The joint work on controlling and preserving the populations of endangered species and protection of their habitat resulted in the significant growth of the number of some species of mountain ungulates.
Over the past 10 years, the markhor population has grown. Ten years ago, it was endangered, but today, according to monitoring by the Committee for Environmental Protection, more than 1,300 markhors live in the country. The number of Siberian ibex has also increased: now there are about 40,000 ibexes, and almost 10,000 argalis.
The wild population of the snow leopard around the world is from three to seven thousand. Of these, only 156 snow leopards live in Tajikistan. Killing this animal is strictly prohibited.
In the republic, there was no illegal hunters wishing to get the skin of this wild animal for a long time. In the regions, the authorities encourage local residents to inform about suspicious hunters. Even when these animals attack livestock, residents do not kill these animals, but turn to the Committee’s offices and hunting areas for help.
Local media reported such case last autumn, when in the Razuch village in Bartang Valley of GBAO, a snow leopard killed twelve sheep and goats. The residents trapped the animal, and then released it. The authorities compensated the damage caused by the animal from the Red Data Book.
“The legal trophy hunting is one of the most powerful drivers for the preservation of wild animals, it finances the prevention of animals killing for meat,” the Association of Nature Conservation Organizations of Tajikistan believes.
The world’s largest population of Bukhara Red deer lives in the Tigrovaya Balka State Nature Reserve.

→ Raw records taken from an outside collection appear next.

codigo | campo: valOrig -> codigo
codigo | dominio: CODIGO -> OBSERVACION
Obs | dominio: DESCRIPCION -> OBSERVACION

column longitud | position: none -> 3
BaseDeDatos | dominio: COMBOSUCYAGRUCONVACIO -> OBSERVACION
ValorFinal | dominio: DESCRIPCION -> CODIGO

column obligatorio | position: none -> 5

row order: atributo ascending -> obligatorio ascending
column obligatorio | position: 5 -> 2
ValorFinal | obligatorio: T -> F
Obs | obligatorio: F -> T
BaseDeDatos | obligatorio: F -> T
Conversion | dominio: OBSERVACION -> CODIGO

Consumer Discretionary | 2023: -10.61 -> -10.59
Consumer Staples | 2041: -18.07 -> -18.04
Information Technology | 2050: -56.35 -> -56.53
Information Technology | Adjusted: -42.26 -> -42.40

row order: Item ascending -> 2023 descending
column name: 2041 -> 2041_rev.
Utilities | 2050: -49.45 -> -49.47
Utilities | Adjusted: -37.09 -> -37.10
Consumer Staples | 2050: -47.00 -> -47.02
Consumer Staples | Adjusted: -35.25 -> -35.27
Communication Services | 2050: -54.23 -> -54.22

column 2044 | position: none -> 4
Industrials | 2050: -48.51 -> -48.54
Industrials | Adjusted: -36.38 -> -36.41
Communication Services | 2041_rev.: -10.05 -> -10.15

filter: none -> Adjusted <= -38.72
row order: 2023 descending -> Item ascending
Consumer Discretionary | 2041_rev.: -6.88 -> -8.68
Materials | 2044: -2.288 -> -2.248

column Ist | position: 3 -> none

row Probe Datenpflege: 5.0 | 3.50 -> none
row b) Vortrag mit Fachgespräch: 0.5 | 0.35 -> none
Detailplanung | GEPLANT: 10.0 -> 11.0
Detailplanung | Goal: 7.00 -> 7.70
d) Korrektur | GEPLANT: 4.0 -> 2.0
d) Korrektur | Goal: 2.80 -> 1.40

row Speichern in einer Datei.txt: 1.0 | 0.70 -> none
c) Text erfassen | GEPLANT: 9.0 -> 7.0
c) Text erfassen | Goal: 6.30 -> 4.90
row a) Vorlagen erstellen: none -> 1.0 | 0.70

There are 386-400 of them. The Committee’s ecologists believe that this is a critical figure for this territory. For the population growth, the planned killing of these animals is necessary.
“Deer over 12 years old are not benefiting to a healthy future population, but they are attractive for the trophy hunting,” said Ubaid Akramov, Deputy Head of the Specially Protected Territories government agency under the Committee for Environmental Protection.
He proposes to organize the selective hunting for these animals to ensure the stability of the species. Considering the latest monitoring of the Committee, annually, it is possible to kill up to 20 adult deer, which will be a good investment to the budget and will help preserving the ecosystem, as the official believes.
Annually, during six months of the hunting season, the income from licensed hunting for only four species of rare animals can amount to about 6-7 million somoni (about $600-700 thousand).
According to the Law of the Republic of Tajikistan “On Hunting and Hunting Areas”, 40% of these funds are transferred to a special account of the self-government bodies of the villages from the location of the captured animal. 20% is transferred to a special fund for protected natural territories, 40% is transferred to a special account of an authorized state body for performing work related to the protection, monitoring and restoration of the populations of wild animals.
The funds from hunting that are transferred to the Committee are spent on environmental activities, including carrying out biotechnical work, feeding the herbivores and predators.
The license for hunting Marco Polo sheep costs from 55,000 somoni ($5,400), and the fine for the illegal killing of an animal is about 210,000 somoni ($20,388). A license for hunting markhor costs 220,000 somoni ($21,359), and the fine for the illegal killing is about 420,000 somoni ($40,770).
In addition to fines, the poachers are liable to the law, according to the country’s Criminal Code. Investigative measures are taken, the employees of the Committee for Environmental Protection assess the damage, the amount of which depends on the type of the killed animal.
The fight against poaching in the country in recent years was successful thanks to coordinated joint work at all control levels. Local residents, rangers from the hunting areas, local police departments, Committee employees, associations of hunters, associations of nature conservation organizations of Tajikistan help in this fight. The rangers and residents who live near the habitats of rare animals patrol the area and report cases of the violations to the law enforcement agencies.